Battling with chronic life-limiting illness results in extreme pain, discomfort, and physical as well as mental stress. Even when there is no permanent cure available to treat the disease, palliative care can bring some respite to the patients. It can make a significant difference in enhancing end-of-life care quality by alleviating pain and managing uncomfortable symptoms.

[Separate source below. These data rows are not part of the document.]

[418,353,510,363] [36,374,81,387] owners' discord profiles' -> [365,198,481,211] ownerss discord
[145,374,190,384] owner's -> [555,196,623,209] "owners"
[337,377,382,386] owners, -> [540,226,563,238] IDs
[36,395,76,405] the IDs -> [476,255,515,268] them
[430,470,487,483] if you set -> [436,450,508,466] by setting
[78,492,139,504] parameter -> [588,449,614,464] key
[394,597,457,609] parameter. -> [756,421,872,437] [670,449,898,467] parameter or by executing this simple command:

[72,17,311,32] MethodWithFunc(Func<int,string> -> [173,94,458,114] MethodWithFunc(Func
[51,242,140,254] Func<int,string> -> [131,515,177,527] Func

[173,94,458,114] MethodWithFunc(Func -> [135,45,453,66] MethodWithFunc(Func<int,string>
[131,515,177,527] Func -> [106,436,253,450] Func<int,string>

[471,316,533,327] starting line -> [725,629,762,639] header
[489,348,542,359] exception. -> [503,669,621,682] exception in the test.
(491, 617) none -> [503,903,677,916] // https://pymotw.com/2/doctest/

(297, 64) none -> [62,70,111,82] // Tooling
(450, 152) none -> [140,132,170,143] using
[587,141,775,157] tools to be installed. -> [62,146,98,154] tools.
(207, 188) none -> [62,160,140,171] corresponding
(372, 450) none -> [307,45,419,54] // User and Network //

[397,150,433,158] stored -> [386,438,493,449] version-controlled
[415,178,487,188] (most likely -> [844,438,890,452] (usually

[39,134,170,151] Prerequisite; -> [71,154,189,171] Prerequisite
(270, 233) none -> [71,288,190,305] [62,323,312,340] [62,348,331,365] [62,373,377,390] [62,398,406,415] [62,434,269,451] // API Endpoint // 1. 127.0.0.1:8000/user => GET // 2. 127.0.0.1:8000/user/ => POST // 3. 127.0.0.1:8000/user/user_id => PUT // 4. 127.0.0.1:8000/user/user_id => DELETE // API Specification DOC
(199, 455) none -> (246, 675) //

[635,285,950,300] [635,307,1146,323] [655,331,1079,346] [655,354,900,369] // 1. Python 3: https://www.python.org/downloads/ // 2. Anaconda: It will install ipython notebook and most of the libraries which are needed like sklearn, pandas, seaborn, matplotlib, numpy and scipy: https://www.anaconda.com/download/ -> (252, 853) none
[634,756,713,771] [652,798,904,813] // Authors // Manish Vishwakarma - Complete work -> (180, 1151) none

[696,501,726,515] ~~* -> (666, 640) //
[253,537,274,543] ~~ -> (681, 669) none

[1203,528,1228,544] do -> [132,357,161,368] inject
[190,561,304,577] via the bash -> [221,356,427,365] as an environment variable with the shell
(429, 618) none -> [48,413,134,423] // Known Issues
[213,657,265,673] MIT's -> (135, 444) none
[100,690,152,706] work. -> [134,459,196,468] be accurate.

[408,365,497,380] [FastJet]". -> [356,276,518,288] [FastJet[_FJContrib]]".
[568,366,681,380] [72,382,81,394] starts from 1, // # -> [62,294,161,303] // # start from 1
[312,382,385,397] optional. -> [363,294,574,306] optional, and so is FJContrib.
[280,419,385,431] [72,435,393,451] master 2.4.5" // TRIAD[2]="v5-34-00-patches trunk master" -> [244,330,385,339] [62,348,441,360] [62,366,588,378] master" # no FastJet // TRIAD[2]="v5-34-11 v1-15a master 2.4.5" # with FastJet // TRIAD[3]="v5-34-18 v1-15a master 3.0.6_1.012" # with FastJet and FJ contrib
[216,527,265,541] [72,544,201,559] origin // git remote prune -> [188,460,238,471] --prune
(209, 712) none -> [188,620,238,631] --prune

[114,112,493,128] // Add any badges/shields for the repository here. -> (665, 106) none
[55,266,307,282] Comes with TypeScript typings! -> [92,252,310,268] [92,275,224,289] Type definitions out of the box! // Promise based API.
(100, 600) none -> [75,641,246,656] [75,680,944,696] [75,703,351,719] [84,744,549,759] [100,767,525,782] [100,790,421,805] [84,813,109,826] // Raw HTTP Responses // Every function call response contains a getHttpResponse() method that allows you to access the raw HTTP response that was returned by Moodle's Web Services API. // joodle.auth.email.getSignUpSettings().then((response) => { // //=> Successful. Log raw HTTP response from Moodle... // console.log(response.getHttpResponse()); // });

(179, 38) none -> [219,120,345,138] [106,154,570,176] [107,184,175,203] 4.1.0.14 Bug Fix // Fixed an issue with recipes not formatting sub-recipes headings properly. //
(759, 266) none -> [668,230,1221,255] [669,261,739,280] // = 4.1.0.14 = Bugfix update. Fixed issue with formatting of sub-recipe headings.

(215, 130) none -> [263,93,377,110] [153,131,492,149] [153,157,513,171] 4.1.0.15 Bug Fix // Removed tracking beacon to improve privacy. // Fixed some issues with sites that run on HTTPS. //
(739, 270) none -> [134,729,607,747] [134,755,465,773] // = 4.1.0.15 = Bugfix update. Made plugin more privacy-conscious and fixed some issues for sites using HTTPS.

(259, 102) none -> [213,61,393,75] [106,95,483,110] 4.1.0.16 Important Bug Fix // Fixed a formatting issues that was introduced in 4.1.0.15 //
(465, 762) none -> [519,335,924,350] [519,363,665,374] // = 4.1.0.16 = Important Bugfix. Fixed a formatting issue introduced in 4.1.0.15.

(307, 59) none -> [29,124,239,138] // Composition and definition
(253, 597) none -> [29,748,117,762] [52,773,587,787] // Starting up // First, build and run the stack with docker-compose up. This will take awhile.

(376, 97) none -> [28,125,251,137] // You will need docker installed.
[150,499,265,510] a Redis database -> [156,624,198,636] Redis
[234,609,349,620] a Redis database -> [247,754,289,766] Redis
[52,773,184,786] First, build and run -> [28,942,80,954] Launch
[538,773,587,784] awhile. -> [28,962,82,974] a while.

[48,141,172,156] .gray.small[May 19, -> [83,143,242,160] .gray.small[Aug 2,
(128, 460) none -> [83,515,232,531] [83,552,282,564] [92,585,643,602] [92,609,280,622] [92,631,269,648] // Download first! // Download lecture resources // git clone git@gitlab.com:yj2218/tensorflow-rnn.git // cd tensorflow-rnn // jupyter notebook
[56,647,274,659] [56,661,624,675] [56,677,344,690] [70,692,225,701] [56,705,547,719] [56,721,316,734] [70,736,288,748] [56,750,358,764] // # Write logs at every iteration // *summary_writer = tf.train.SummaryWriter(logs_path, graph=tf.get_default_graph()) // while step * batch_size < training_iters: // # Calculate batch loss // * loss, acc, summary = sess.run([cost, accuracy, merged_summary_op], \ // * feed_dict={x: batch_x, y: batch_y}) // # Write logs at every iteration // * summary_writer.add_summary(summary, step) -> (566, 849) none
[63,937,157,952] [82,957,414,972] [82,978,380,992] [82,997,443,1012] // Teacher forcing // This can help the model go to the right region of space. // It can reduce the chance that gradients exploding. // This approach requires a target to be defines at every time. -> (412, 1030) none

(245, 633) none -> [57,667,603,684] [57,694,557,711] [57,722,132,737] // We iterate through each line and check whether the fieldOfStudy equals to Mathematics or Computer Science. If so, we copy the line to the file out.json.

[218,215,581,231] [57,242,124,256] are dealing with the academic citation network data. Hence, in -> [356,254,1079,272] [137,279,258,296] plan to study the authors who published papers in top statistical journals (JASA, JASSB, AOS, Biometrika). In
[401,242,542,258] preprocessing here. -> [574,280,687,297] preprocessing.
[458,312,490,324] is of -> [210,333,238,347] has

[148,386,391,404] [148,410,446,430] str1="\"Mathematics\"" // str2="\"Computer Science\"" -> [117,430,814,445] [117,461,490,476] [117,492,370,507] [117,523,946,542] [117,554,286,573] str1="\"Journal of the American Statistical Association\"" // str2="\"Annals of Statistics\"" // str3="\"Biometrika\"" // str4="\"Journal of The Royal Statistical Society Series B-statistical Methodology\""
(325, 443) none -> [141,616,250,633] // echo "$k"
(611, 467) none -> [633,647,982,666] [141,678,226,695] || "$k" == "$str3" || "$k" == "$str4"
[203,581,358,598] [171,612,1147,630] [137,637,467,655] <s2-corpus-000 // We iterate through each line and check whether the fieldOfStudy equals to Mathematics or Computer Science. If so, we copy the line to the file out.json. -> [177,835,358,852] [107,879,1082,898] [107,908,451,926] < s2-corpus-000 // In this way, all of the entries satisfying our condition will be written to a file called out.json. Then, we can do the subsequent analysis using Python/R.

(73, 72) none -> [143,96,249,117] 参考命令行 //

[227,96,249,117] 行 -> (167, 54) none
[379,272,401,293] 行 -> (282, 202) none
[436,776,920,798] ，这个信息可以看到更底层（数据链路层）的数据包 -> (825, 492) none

Regardless of the benefits, most people either never receive palliative care or receive it at the very end when their disease has escalated to the last stage. Needless to say, there’s no easy way to discuss end-of-life care, and there’s no easy way for patients and their caregivers to make decisions related to it. What can evolving healthcare do to dissipate this cloud of chaos and discover a more data-driven, intelligent way to help patients enhance the quality of their life?
The state of affairs of palliative care
According to Becker’s Hospital Review, palliative medicine is one of the fastest-growing medical specialties in the US, aiming to improve the quality of life for over 90 million patients in the US. Despite the fact that 90% of hospitals with 300+ beds have a palliative care program, access to care continues to be inadequate.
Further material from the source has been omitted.